Blé dur

Le plan de relance toujours d’actualité

Le plan relance blé dur a été de nouveau évoqué à la  20e journée blé dur à Balège (31). © Arvalis
La 20e journée blé dur a acceuilli 450 participants à Balège (31). © Arvalis

Les objectifs pour développer le blé dur en France restent ambitieux. Plusieurs leviers ont été proposés à la 20e journée blé dur organisée à Balège (31) le 8 février 2018.

À la 20e journée blé dur organisée à Balège (31) le 8 février 2018, le plan relance blé dur a été de nouveau mis en avant. 

« Les difficultés d’aujourd’hui nous posent l’obligation de réfléchir pour mieux rebondir », appuie Jean-François Gleizes, président du Comité de pilotage de la filière blé dur.

 

Les objectifs restent ambitieux. La filière vise une production de 3,5 millions de tonnes pour 2020/2025. En 2017, elle a atteint les 2,1 millions de tonnes en progression de 17 % sur 2016.

 

Nouvelles gammes de produits à venir

Via le plan de relance, les industriels se sont engagés sur plusieurs années dans le projet Défi blé dur à concevoir  de nouveaux procédés industriels visant à réduire la consommation en énergie et à développer de nouvelles gammes de produits pour satisfaire les attentes des consommateurs. La présentation d’une étude BVA a confirmé l’intérêt que portent les Français à consommer des pâtes (85% en mangent au moins une fois par semaine) et à consommer local.

 

Plusieurs leviers pour contrer la sécheresse

Au programme de la journée était inscrite la gestion de l’eau. Plusieurs pistes ont été évoquées, notamment la recherche de variétés dotées d’un fort enracinement, qui permettraient de mieux faire face aux stress hydriques.

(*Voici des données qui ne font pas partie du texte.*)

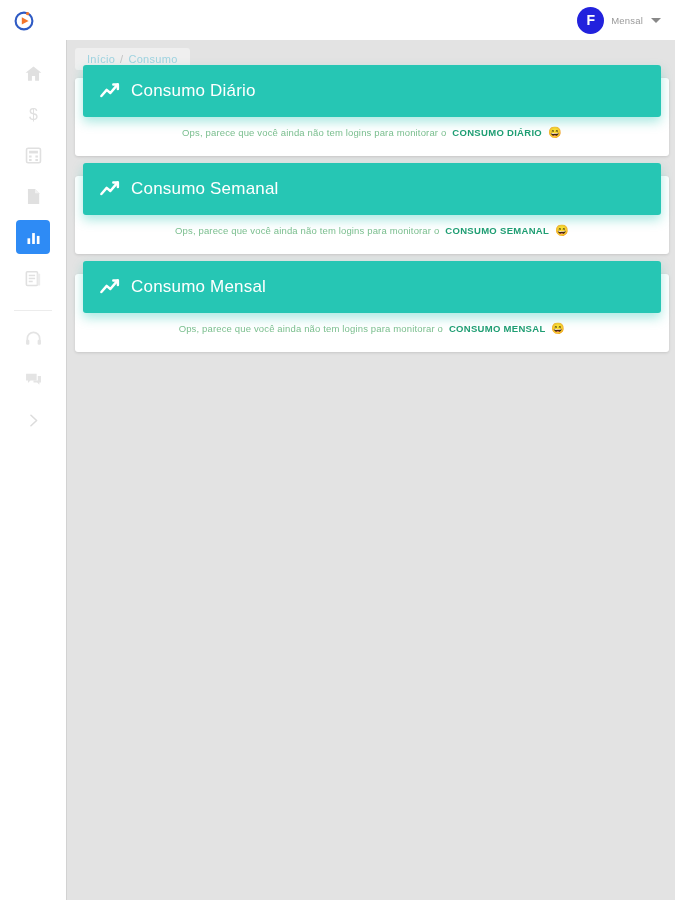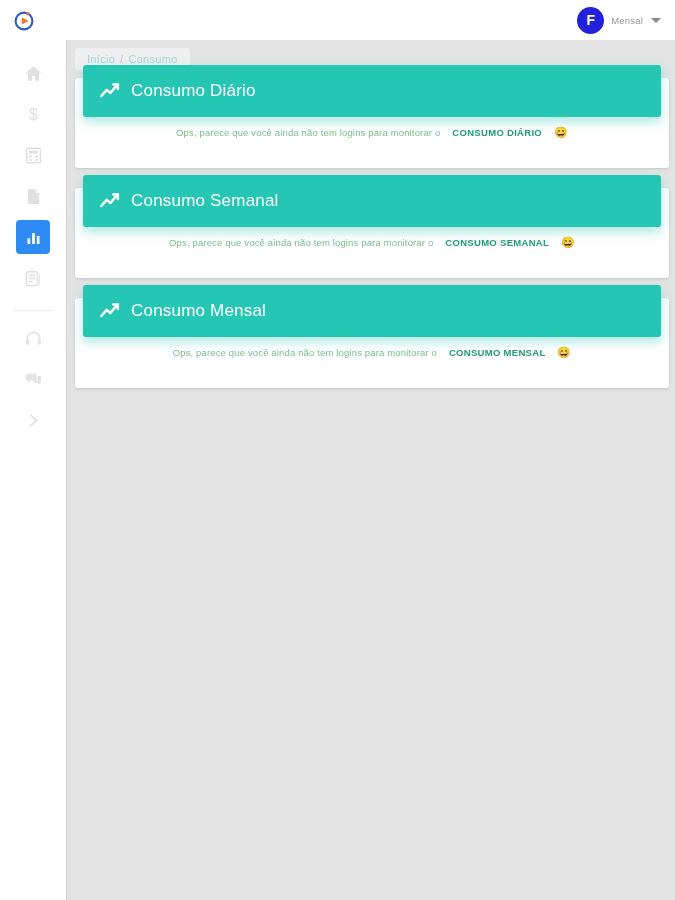"Consumo Diário" .card { padding: 38px 0 28px 0 -> 38px 0 16px 0 }
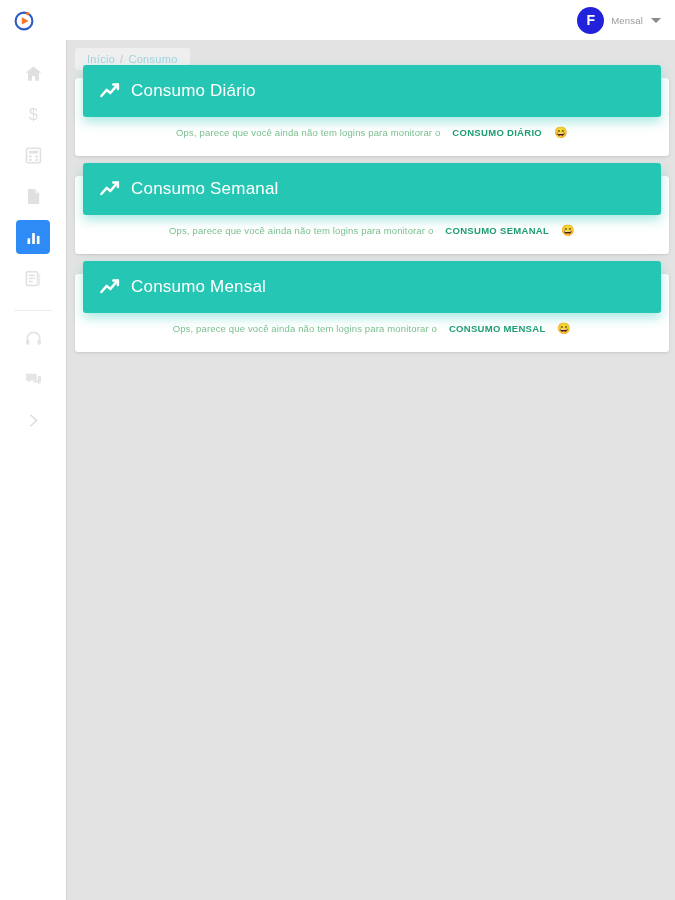"Ops, parece que você ainda" .empty-msg { gap: 12px -> 6px }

L’autre levier serait de produire un blé dur légèrement inférieur à la norme en protéines (14 %) mais dont la qualité assure une transformation de qualité. Cela permettrait de maintenir la productivité et d’améliorer la qualité. Le test rapide de qualité pastière en cours de mise au point s’inscrit dans ce schéma à l’image du critère de panification pour le blé tendre. Enfin, le pilotage d’une parcelle en dynamique est une autre piste pour que les agriculteurs puissent piloter au quotidien l’azote dans la plante.

 

Le challenge de l’export

A été présenté également le plan stratégique export Occitanie élaboré par l’État et piloté par la région Occitanie pour renforcer les positions de la filière à l’exportation. Ce plan stratégique s’articule autour de plusieurs axes :

  • accompagnement durable des entreprises,
  • ouverture de nouveaux marchés,
  • développement des marchés existants,
  • promotion de l’origine France et des produits de qualité.